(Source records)
⁂

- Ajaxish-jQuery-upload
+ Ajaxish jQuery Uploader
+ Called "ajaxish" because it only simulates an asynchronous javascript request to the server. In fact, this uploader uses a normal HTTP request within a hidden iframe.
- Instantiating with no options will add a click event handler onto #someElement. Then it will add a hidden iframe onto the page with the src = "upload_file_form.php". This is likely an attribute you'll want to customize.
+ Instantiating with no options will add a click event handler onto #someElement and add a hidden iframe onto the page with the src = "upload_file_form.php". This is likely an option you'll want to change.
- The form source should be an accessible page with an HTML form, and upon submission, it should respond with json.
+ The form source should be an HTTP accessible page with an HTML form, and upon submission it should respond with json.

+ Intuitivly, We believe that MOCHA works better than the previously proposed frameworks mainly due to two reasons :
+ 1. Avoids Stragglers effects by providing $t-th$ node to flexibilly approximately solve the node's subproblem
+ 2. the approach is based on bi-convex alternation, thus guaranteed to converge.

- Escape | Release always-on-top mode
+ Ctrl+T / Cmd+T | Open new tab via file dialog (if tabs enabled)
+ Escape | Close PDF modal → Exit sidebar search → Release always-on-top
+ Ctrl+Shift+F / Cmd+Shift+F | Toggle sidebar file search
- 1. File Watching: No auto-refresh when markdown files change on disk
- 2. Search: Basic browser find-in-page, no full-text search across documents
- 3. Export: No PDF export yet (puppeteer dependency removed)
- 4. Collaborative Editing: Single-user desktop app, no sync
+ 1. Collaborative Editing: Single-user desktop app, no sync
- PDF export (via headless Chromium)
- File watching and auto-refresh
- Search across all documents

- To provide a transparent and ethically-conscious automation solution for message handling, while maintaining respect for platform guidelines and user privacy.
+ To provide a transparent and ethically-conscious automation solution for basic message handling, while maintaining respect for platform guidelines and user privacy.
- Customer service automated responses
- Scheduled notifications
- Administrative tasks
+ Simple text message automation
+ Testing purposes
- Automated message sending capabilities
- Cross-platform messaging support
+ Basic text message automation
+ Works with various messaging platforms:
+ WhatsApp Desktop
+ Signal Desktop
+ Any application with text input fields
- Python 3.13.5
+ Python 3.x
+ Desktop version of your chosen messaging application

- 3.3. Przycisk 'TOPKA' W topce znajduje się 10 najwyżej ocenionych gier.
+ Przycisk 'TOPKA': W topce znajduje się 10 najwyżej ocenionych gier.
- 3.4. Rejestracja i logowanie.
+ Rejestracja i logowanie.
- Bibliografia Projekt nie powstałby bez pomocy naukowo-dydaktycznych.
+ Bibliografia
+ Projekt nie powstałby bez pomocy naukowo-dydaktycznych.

⁂

What this task involves:
The records above should be copied out again in full, exactly as they appear.

Exercise answer:
- Ajaxish-jQuery-upload
+ Ajaxish jQuery Uploader
+ Called "ajaxish" because it only simulates an asynchronous javascript request to the server. In fact, this uploader uses a normal HTTP request within a hidden iframe.
- Instantiating with no options will add a click event handler onto #someElement. Then it will add a hidden iframe onto the page with the src = "upload_file_form.php". This is likely an attribute you'll want to customize.
+ Instantiating with no options will add a click event handler onto #someElement and add a hidden iframe onto the page with the src = "upload_file_form.php". This is likely an option you'll want to change.
- The form source should be an accessible page with an HTML form, and upon submission, it should respond with json.
+ The form source should be an HTTP accessible page with an HTML form, and upon submission it should respond with json.

+ Intuitivly, We believe that MOCHA works better than the previously proposed frameworks mainly due to two reasons :
+ 1. Avoids Stragglers effects by providing $t-th$ node to flexibilly approximately solve the node's subproblem
+ 2. the approach is based on bi-convex alternation, thus guaranteed to converge.

- Escape | Release always-on-top mode
+ Ctrl+T / Cmd+T | Open new tab via file dialog (if tabs enabled)
+ Escape | Close PDF modal → Exit sidebar search → Release always-on-top
+ Ctrl+Shift+F / Cmd+Shift+F | Toggle sidebar file search
- 1. File Watching: No auto-refresh when markdown files change on disk
- 2. Search: Basic browser find-in-page, no full-text search across documents
- 3. Export: No PDF export yet (puppeteer dependency removed)
- 4. Collaborative Editing: Single-user desktop app, no sync
+ 1. Collaborative Editing: Single-user desktop app, no sync
- PDF export (via headless Chromium)
- File watching and auto-refresh
- Search across all documents

- To provide a transparent and ethically-conscious automation solution for message handling, while maintaining respect for platform guidelines and user privacy.
+ To provide a transparent and ethically-conscious automation solution for basic message handling, while maintaining respect for platform guidelines and user privacy.
- Customer service automated responses
- Scheduled notifications
- Administrative tasks
+ Simple text message automation
+ Testing purposes
- Automated message sending capabilities
- Cross-platform messaging support
+ Basic text message automation
+ Works with various messaging platforms:
+ WhatsApp Desktop
+ Signal Desktop
+ Any application with text input fields
- Python 3.13.5
+ Python 3.x
+ Desktop version of your chosen messaging application

- 3.3. Przycisk 'TOPKA' W topce znajduje się 10 najwyżej ocenionych gier.
+ Przycisk 'TOPKA': W topce znajduje się 10 najwyżej ocenionych gier.
- 3.4. Rejestracja i logowanie.
+ Rejestracja i logowanie.
- Bibliografia Projekt nie powstałby bez pomocy naukowo-dydaktycznych.
+ Bibliografia
+ Projekt nie powstałby bez pomocy naukowo-dydaktycznych.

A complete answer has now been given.